DESCRIPTION OF THE TASK | Pick out the lines below that include the string "objectives".

[Opening DATA TO EXAMINE section]

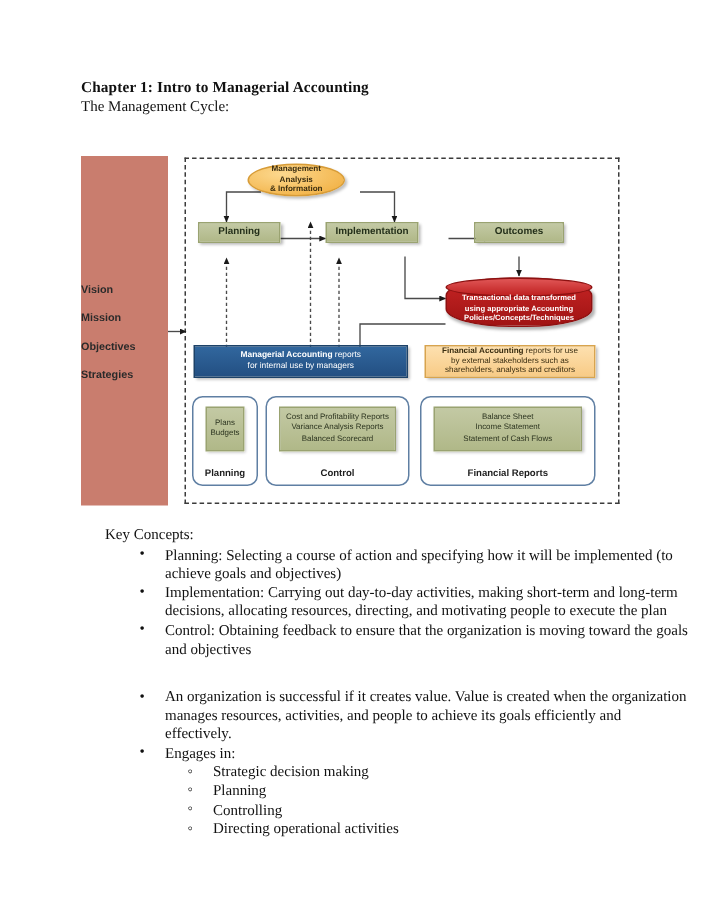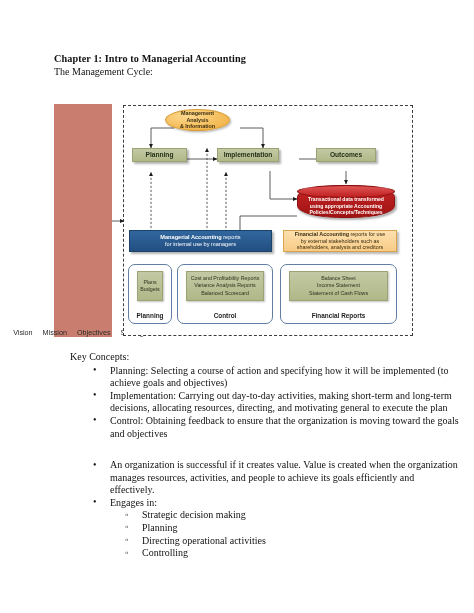--- a/index.html
+++ b/index.html
@@ -53,25 +53,25 @@
 
   
   #diagram{
     position:absolute; left:54px; top:104px;
     width:360px; height:233px;
   }
   .vbar{
     position:absolute; left:0px; top:0px;
     width:58px; height:233px;
     background:#c97d6e;
-    display:flex; flex-direction:row;
-    align-items:flex-end; justify-content:center;
+    display:flex; flex-direction:column;
+    align-items:flex-start; justify-content:center;
     gap:10px;
     font-family:"Liberation Sans", sans-serif;
-    font-size:7.2px; color:#2a2a2a;
+    font-size:7.2px; color:#2a2a2a;font-weight:bold;
   }
   .dashbox{
     position:absolute; left:69px; top:1px;
     width:290px; height:231px;
     border:1px dashed #3b3b3b;
     background:#ffffff;
   }
 
   .node{
     position:absolute;
@@ -276,31 +276,31 @@
       </div>
       <div class="cap">Financial Reports</div>
     </div>
 
   </div>
 
   <div class="section" style="top:351px;">
     <p class="section-title">Key Concepts:</p>
     <ul class="bullets">
       <li>Planning: Selecting a course of action and specifying how it will be implemented (to achieve goals and objectives)</li>
-      <li>Implementation: Carrying out day-to-day activities, making short-term and long-term decisions, allocating resources, directing, and motivating general to execute the plan</li>
+      <li>Implementation: Carrying out day-to-day activities, making short-term and long-term decisions, allocating resources, directing, and motivating people to execute the plan</li>
       <li>Control: Obtaining feedback to ensure that the organization is moving toward the goals and objectives</li>
     </ul>
   </div>
 
   <div class="section" style="top:459px;">
     <ul class="bullets">
       <li>An organization is successful if it creates value. Value is created when the organization manages resources, activities, and people to achieve its goals efficiently and effectively.</li>
       <li>Engages in:</li>
     </ul>
     <ul class="subs">
       <li>Strategic decision making</li>
       <li>Planning</li>
+      <li>Controlling</li>
       <li>Directing operational activities</li>
-      <li>Controlling</li>
     </ul>
   </div>
 
 </div>
 
 </body></html>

[Closing DATA TO EXAMINE section]

TASK RESPONSE |
       <li>Planning: Selecting a course of action and specifying how it will be implemented (to achieve goals and objectives)</li>
       <li>Control: Obtaining feedback to ensure that the organization is moving toward the goals and objectives</li>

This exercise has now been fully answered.